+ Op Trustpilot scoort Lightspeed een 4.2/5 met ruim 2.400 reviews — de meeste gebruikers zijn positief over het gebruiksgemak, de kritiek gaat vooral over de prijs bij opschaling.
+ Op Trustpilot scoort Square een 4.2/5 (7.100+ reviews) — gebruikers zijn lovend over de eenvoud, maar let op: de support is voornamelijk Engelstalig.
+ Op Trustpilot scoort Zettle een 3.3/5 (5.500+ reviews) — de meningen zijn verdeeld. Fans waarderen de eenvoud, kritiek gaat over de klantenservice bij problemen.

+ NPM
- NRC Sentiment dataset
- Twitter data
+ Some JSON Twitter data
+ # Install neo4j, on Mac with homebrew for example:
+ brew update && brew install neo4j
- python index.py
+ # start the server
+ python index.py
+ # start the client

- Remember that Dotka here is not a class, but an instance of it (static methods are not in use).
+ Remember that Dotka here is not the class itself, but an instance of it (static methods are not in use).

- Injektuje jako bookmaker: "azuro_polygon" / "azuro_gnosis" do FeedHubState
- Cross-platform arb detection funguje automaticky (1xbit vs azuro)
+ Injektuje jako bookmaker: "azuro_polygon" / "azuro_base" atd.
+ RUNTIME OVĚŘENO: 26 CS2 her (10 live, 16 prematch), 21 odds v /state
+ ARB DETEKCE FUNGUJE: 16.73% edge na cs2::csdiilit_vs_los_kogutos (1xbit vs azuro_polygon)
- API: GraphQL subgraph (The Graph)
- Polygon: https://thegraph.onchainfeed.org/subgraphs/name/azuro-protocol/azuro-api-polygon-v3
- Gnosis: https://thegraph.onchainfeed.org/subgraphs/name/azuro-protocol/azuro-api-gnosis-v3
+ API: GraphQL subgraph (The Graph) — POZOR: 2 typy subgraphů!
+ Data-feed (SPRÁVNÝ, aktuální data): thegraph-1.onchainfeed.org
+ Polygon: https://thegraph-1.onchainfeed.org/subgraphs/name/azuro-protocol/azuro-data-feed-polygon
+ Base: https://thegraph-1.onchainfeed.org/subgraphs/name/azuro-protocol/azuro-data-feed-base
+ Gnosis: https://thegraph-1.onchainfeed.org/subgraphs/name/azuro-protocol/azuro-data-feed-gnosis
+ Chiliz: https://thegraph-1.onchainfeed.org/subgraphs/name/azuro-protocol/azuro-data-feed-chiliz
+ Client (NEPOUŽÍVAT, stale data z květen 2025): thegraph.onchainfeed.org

Problem to solve:
Repeat exactly the lines from the first line of the records above through the line containing "- Cross-platform arb", both included, and nothing else.

Answer to the problem:
+ Op Trustpilot scoort Lightspeed een 4.2/5 met ruim 2.400 reviews — de meeste gebruikers zijn positief over het gebruiksgemak, de kritiek gaat vooral over de prijs bij opschaling.
+ Op Trustpilot scoort Square een 4.2/5 (7.100+ reviews) — gebruikers zijn lovend over de eenvoud, maar let op: de support is voornamelijk Engelstalig.
+ Op Trustpilot scoort Zettle een 3.3/5 (5.500+ reviews) — de meningen zijn verdeeld. Fans waarderen de eenvoud, kritiek gaat over de klantenservice bij problemen.

+ NPM
- NRC Sentiment dataset
- Twitter data
+ Some JSON Twitter data
+ # Install neo4j, on Mac with homebrew for example:
+ brew update && brew install neo4j
- python index.py
+ # start the server
+ python index.py
+ # start the client

- Remember that Dotka here is not a class, but an instance of it (static methods are not in use).
+ Remember that Dotka here is not the class itself, but an instance of it (static methods are not in use).

- Injektuje jako bookmaker: "azuro_polygon" / "azuro_gnosis" do FeedHubState
- Cross-platform arb detection funguje automaticky (1xbit vs azuro)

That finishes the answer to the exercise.